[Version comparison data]
+ + + + +
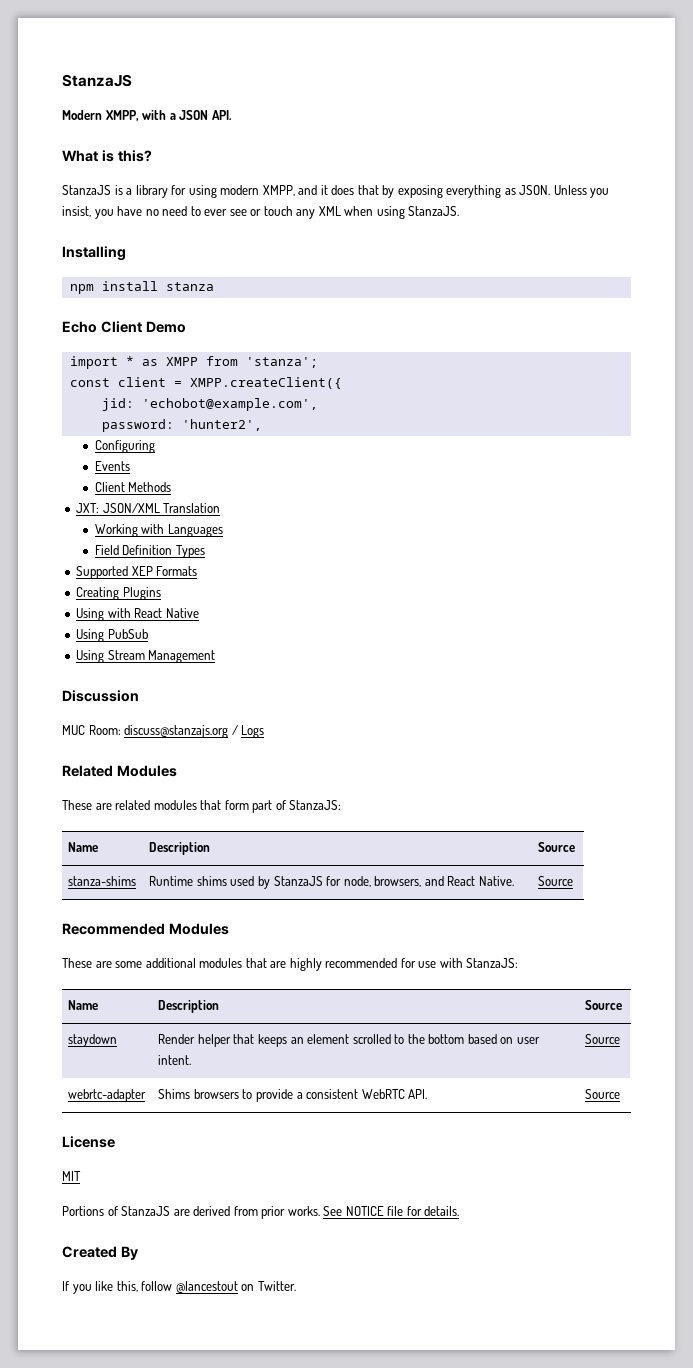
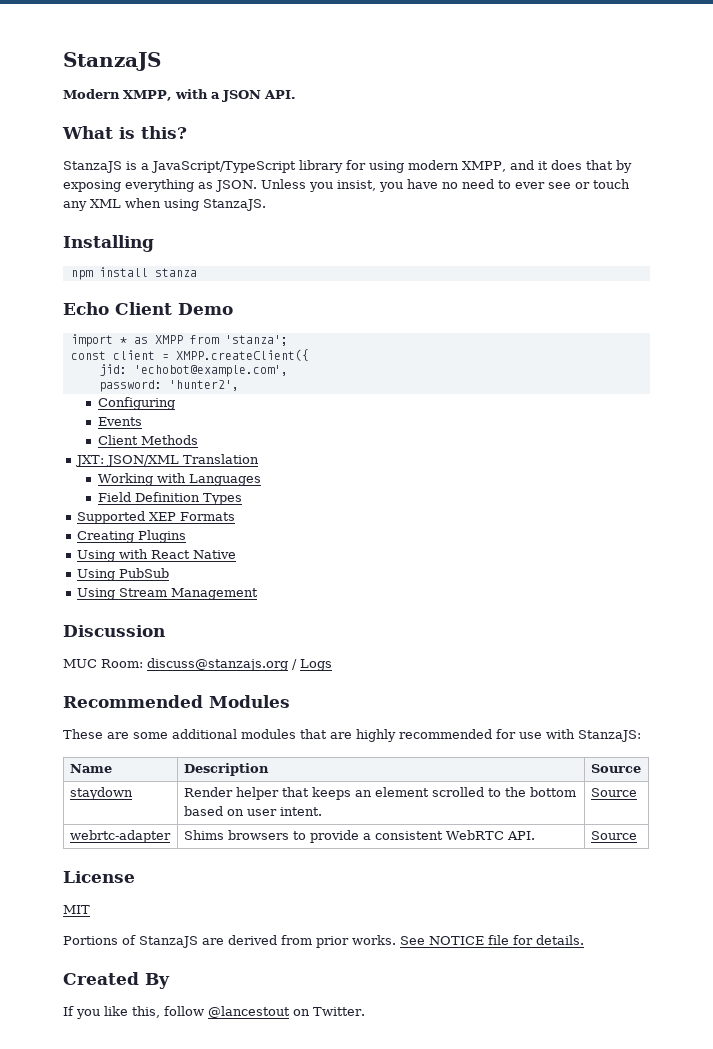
- StanzaJS is a library for using modern XMPP, and it does that by exposing everything as JSON.
+ StanzaJS is a JavaScript/TypeScript library for using modern XMPP, and it does that by exposing everything as JSON.
- Related Modules
- These are related modules that form part of StanzaJS:
- Name | Description | Source
- stanza-shims | Runtime shims used by StanzaJS for node, browsers, and React Native. | Source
+ + + + +
§ **Problem requirements**:
Go to the line holding "- Name | Description | Source" in the entries above and return it, along with every line after it, exactly as written.

§ **Task solution**:
- Name | Description | Source
- stanza-shims | Runtime shims used by StanzaJS for node, browsers, and React Native. | Source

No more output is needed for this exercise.